Section 667(3) of the Criminal Code of Canada deals with the production and admissibility of certificates in criminal proceedings. Under this section, an accused against whom a certificate has been issued relating to the mental state or competency of a witness may request the presence of the person who signed the certificate for cross-examination. Certificates are often used in criminal cases to establish the mental state of a witness or accused person. For example, a certificate may be issued by a medical professional attesting to the mental competency of a witness or the accused.
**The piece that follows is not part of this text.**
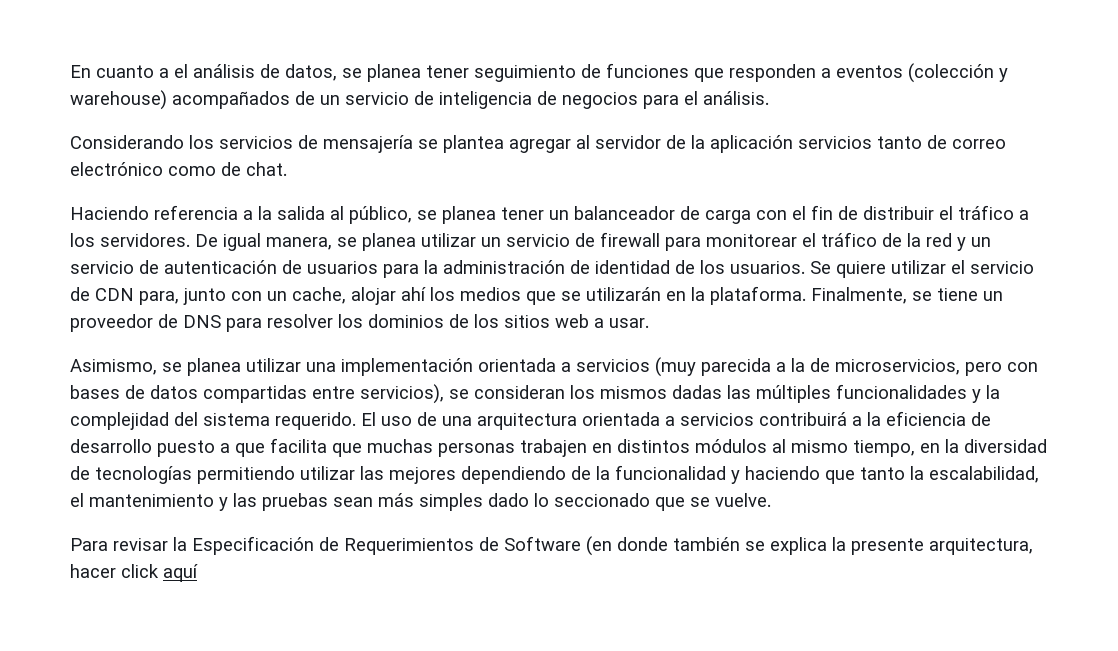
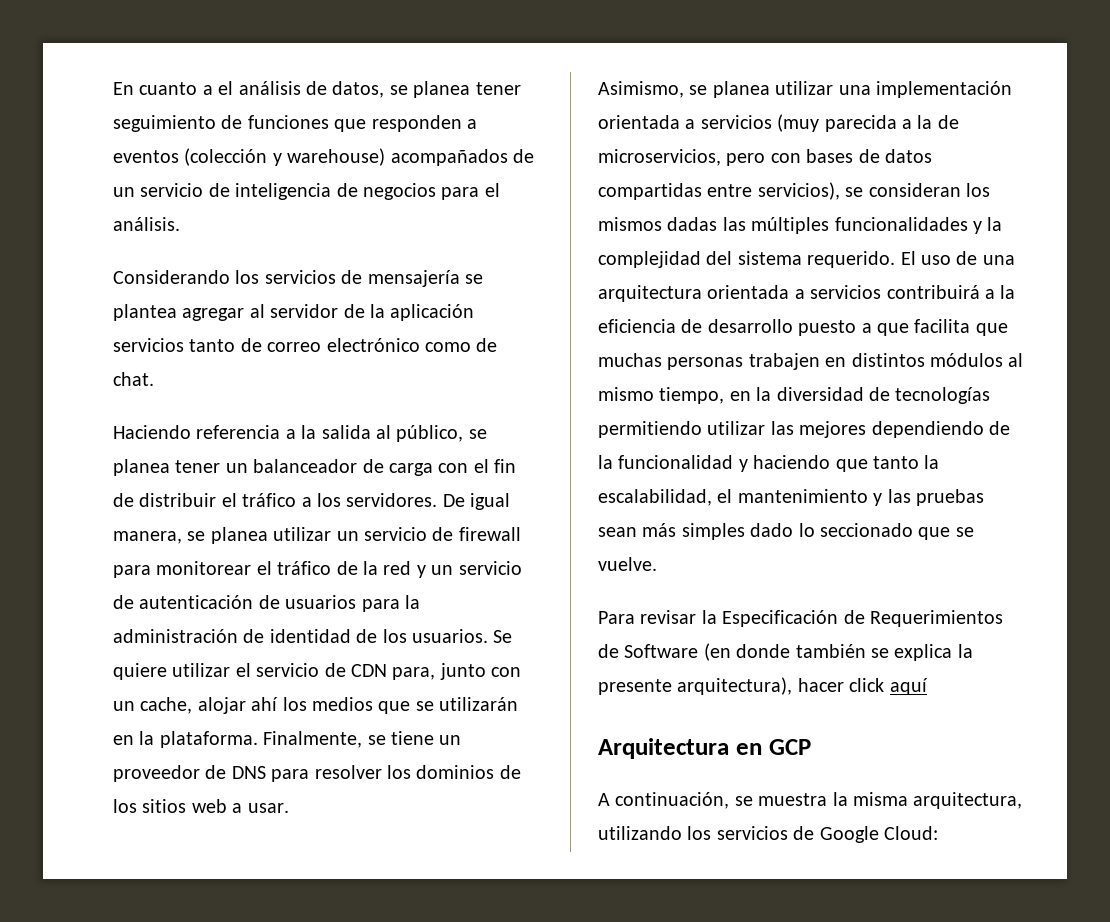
- Para revisar la Especificación de Requerimientos de Software (en donde también se explica la presente arquitectura, hacer click aquí
+ Para revisar la Especificación de Requerimientos de Software (en donde también se explica la presente arquitectura), hacer click aquí
+ Arquitectura en GCP
+ A continuación, se muestra la misma arquitectura, utilizando los servicios de Google Cloud:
It may also be issued by a handwriting expert, forensic scientist, or other specialist in a particular area of knowledge related to the case. Certificates are considered to be evidence in criminal proceedings and can be relied upon by the court in making its decision. However, an accused person has the right to challenge the certificate by cross-examining the person who signed it. To do so, the accused must first seek leave of the court, which means requesting permission to cross-examine the person who signed the certificate. If leave is granted, the accused can then question the person in court on matters related to the certificate and challenge their evidence. Section 667(3) is an important provision in ensuring that evidence presented in criminal proceedings is reliable and subject to rigorous scrutiny. It also helps to protect the rights of the accused by allowing them to challenge the evidence against them and ensure a fair trial.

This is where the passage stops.